WHAT IS EXPECTED — Take the line that contains "[61,506,118,521] Helpers ->" as the first line and the final line of the records as the last; return exactly those lines and the lines between.

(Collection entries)
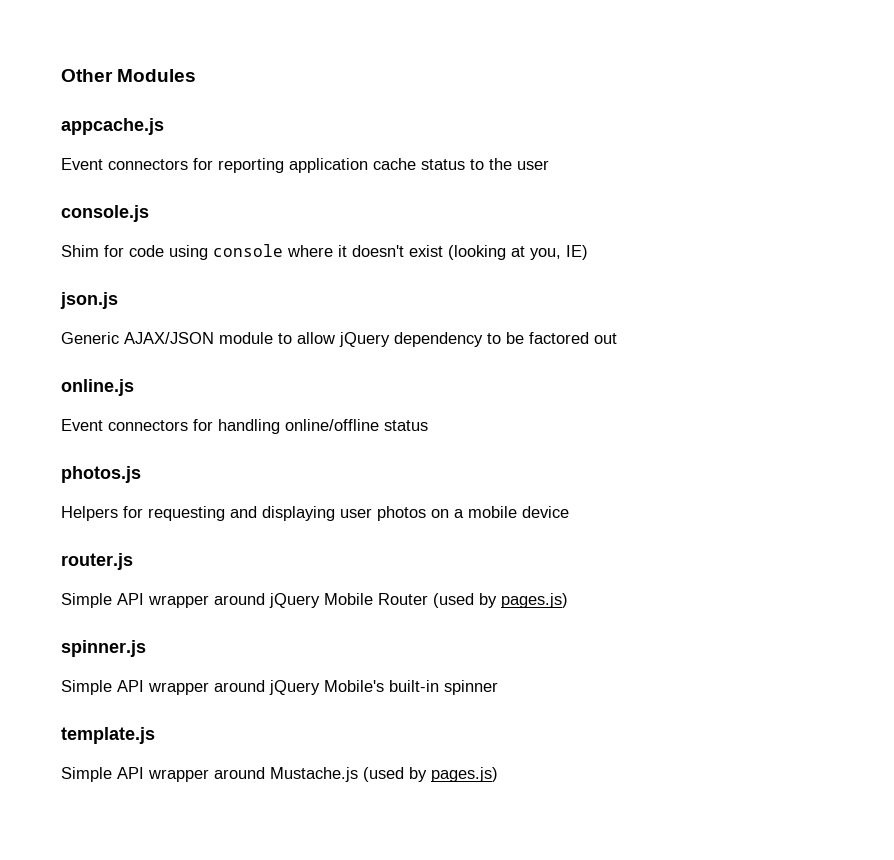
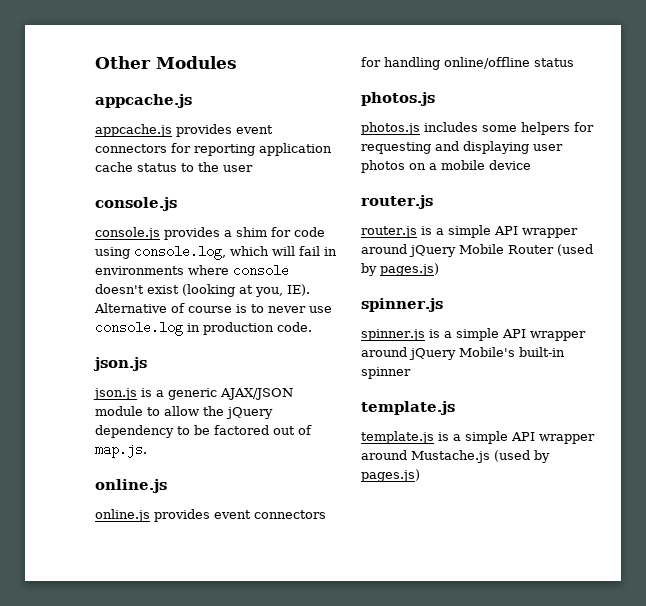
[61,158,103,170] Event -> [95,124,273,137] appcache.js provides event
[61,244,347,260] Shim for code using console where it -> [95,227,325,240] [95,245,337,260] [95,264,289,277] console.js provides a shim for code using console.log, which will fail in environments where console
[566,245,588,260] [60,292,118,309] [61,332,119,344] IE) // json.js // Generic -> [287,284,310,296] [94,303,332,313] [95,321,312,336] [93,357,147,371] [93,388,217,400] IE). Alternative of course is to never use console.log in production code. // json.js // json.js is a generic
(335, 338) none -> [203,406,224,416] the
(617, 338) none -> [298,425,312,435] [95,443,147,458] of map.js.
[61,419,103,431] Event -> [95,509,251,522] online.js provides event
[61,506,118,521] Helpers -> [361,122,570,135] photos.js includes some helpers
[61,593,112,608] Simple -> [361,225,491,238] router.js is a simple
[61,680,112,695] Simple -> [361,328,499,341] spinner.js is a simple
[61,767,112,782] Simple -> [361,431,508,444] template.js is a simple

EXERCISE SOLUTION —
[61,506,118,521] Helpers -> [361,122,570,135] photos.js includes some helpers
[61,593,112,608] Simple -> [361,225,491,238] router.js is a simple
[61,680,112,695] Simple -> [361,328,499,341] spinner.js is a simple
[61,767,112,782] Simple -> [361,431,508,444] template.js is a simple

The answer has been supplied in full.